Immunotherapy. 2021 Apr;13(5):387-395. doi: 10.2217/imt-2020-0310. Epub 2021 Jan 28.

Abstract

Aim: To compare secondary systemic treatment (SST) continuation and associated resource use and costs in chronic graft-versus-host disease (cGvHD) patients in the USA. Materials & methods: This was a retrospective study using Truven Health MarketScan database (2009-2016). cGvHD patients were classified as continuers or discontinuers if treated with SST for ≥180 days without or with a treatment gap (≥45 days), respectively.
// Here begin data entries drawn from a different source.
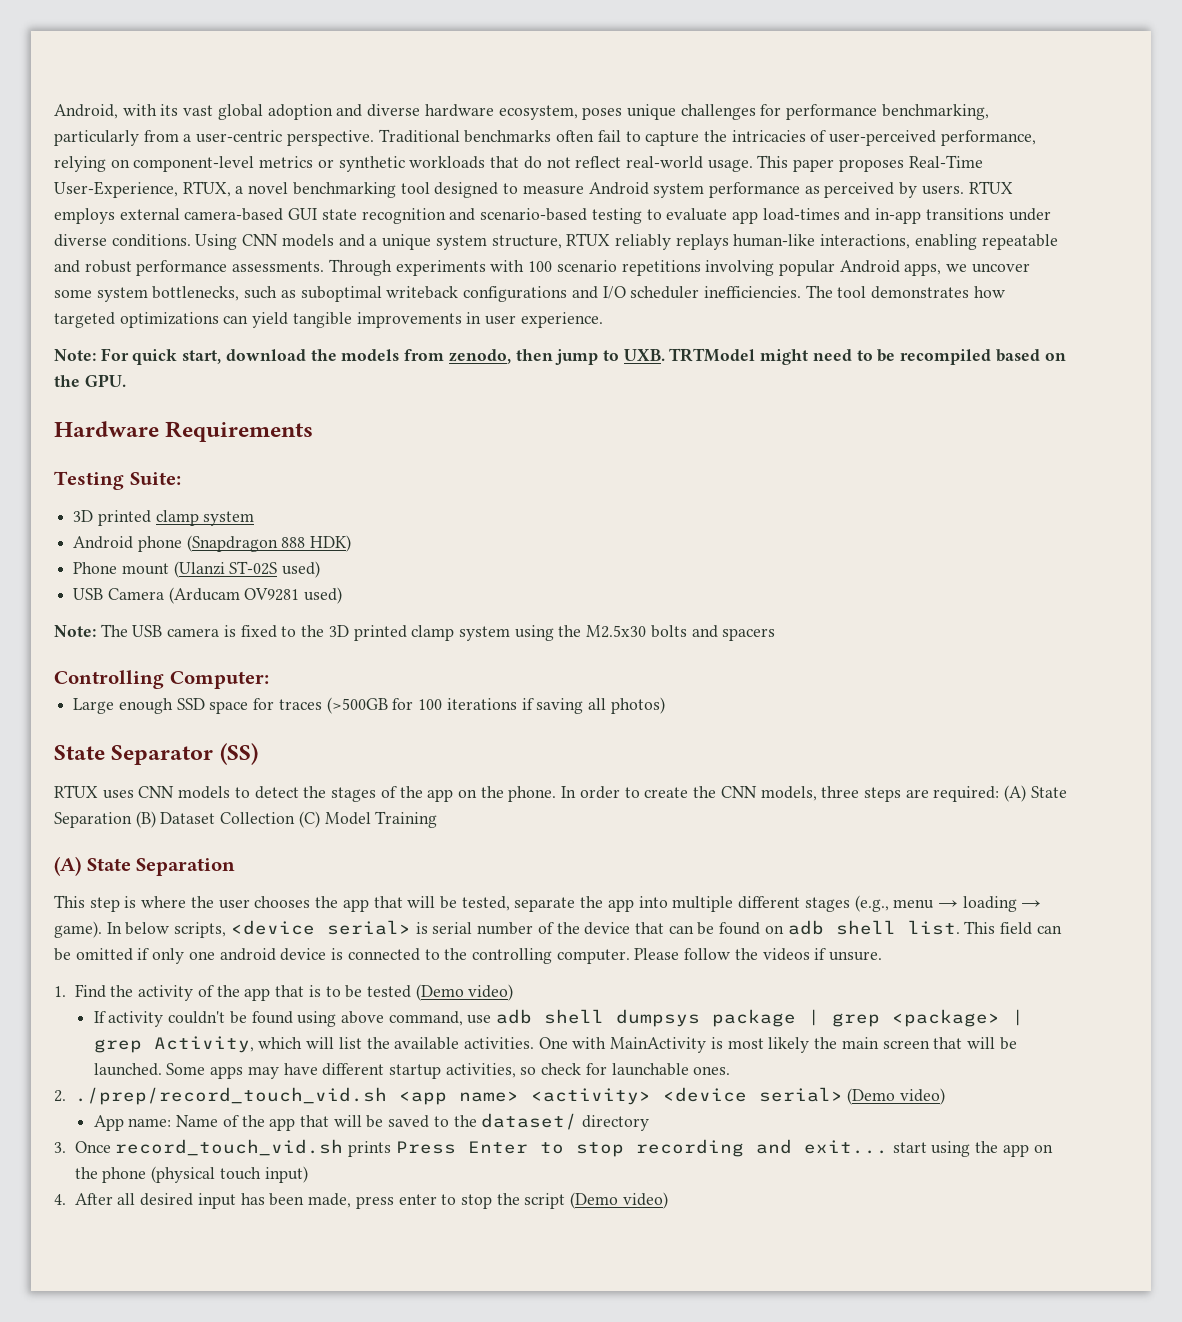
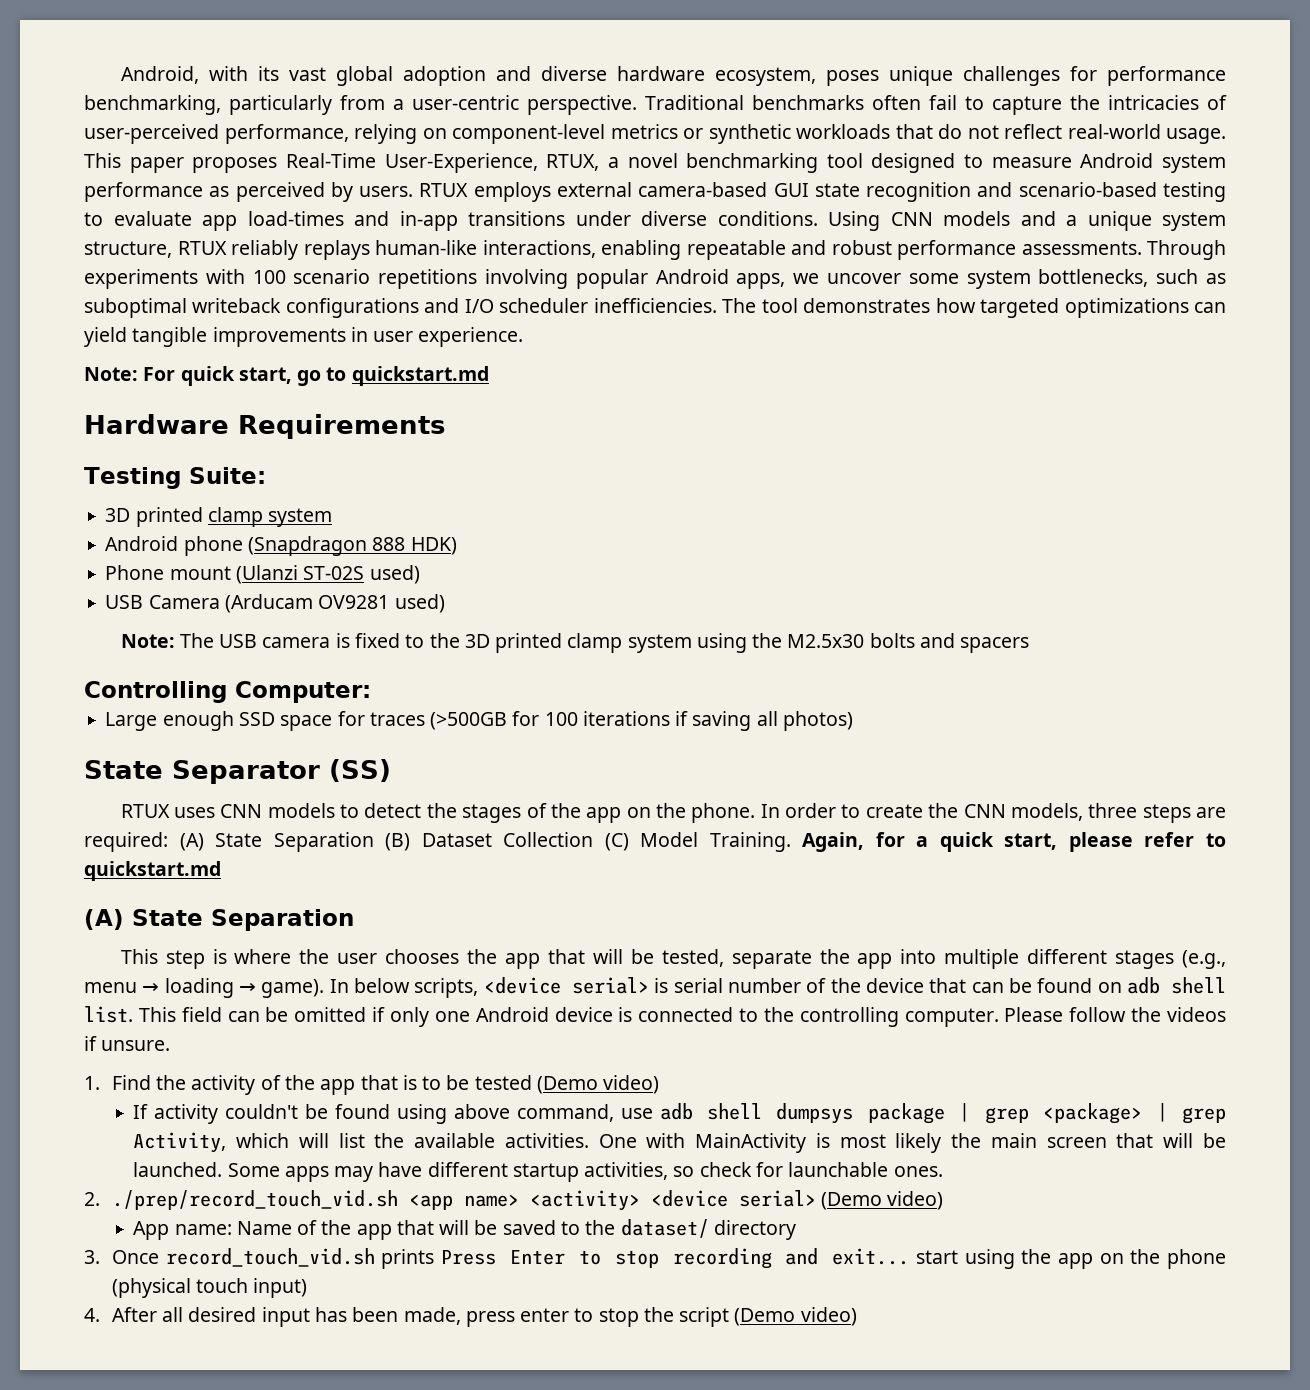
- Note: For quick start, download the models from zenodo, then jump to UXB. TRTModel might need to be recompiled based on the GPU.
+ Note: For quick start, go to quickstart.md
- In order to create the CNN models, three steps are required: (A) State Separation (B) Dataset Collection (C) Model Training
+ In order to create the CNN models, three steps are required: (A) State Separation (B) Dataset Collection (C) Model Training. Again, for a quick start, please refer to quickstart.md
- This field can be omitted if only one android device is connected to the controlling computer.
+ This field can be omitted if only one Android device is connected to the controlling computer.

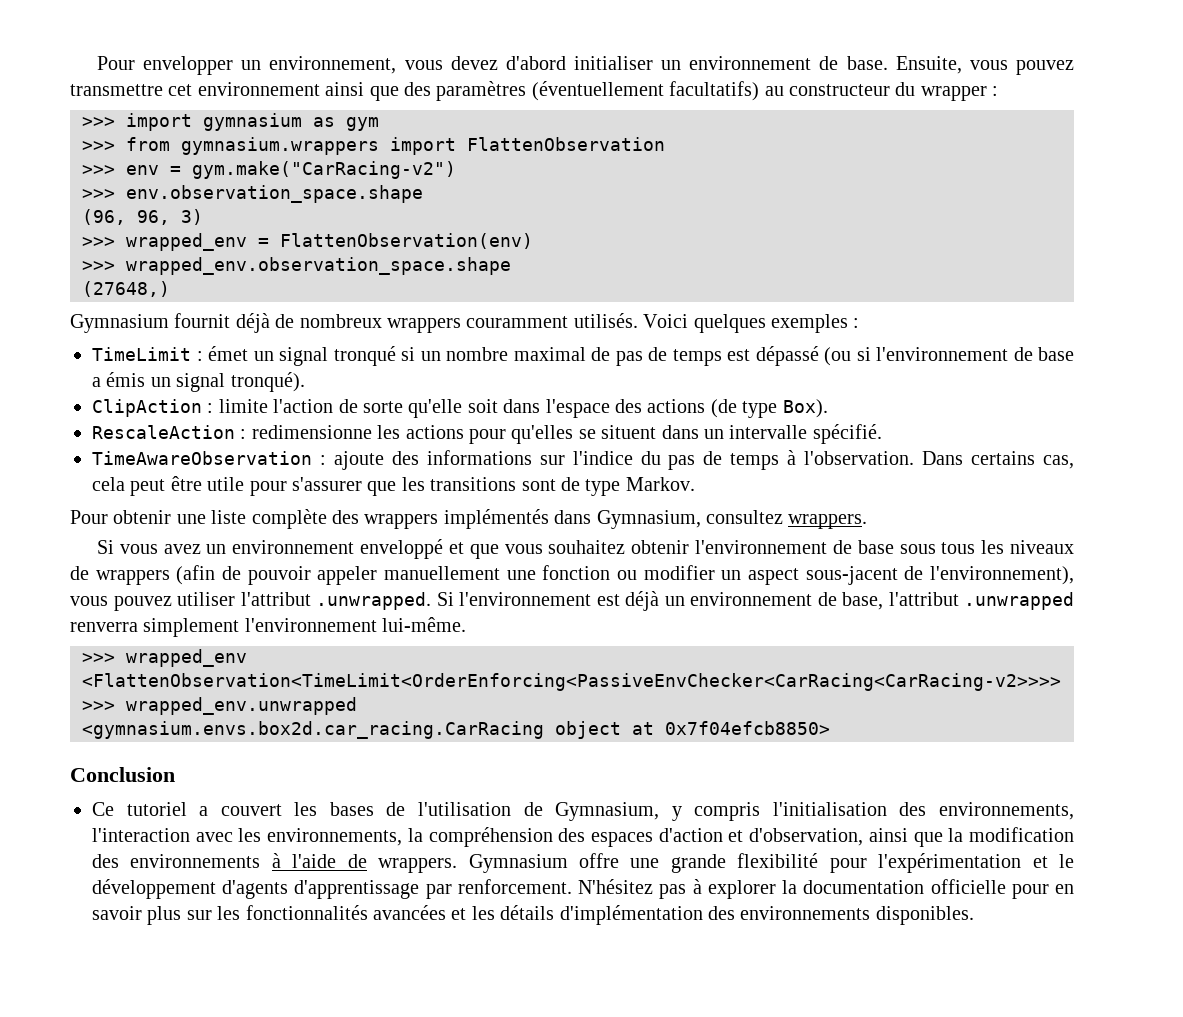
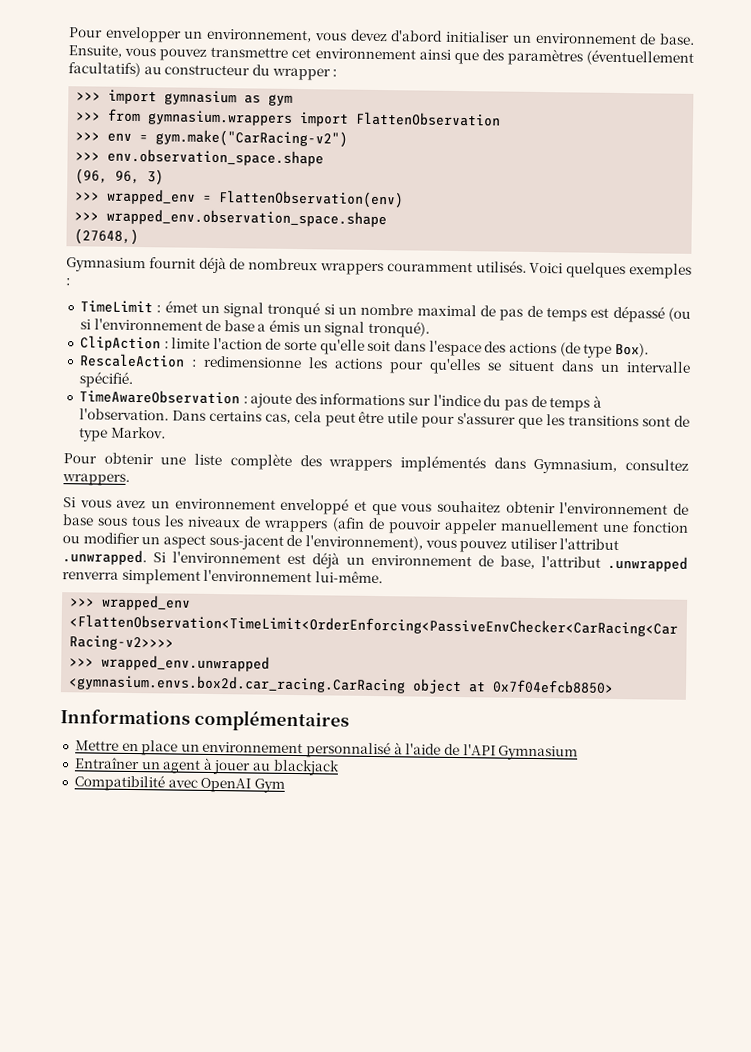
- Conclusion
- Ce tutoriel a couvert les bases de l'utilisation de Gymnasium, y compris l'initialisation des environnements, l'interaction avec les environnements, la compréhension des espaces d'action et d'observation, ainsi que la modification des environnements à l'aide de wrappers. Gymnasium offre une grande flexibilité pour l'expérimentation et le développement d'agents d'apprentissage par renforcement. N'hésitez pas à explorer la documentation officielle pour en savoir plus sur les fonctionnalités avancées et les détails d'implémentation des environnements disponibles.
+ Innformations complémentaires
+ Mettre en place un environnement personnalisé à l'aide de l'API Gymnasium
+ Entraîner un agent à jouer au blackjack
+ Compatibilité avec OpenAI Gym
Results: Among 464 cGvHD patients with SST, mTOR inhibitors, extracorporeal photopheresis and imatinib were most frequently used. A total of 172 patients were SST continuers and 292 were discontinuers. Extracorporeal photopheresis treated patients were the highest continuers, followed by imatinib and mTOR inhibitors. SST continuers had lower monthly hospitalization costs versus discontinuers. Conclusion: This real-world analysis demonstrates high SST continuation rates in cGvHD patients are associated with lower resource utilization and cost.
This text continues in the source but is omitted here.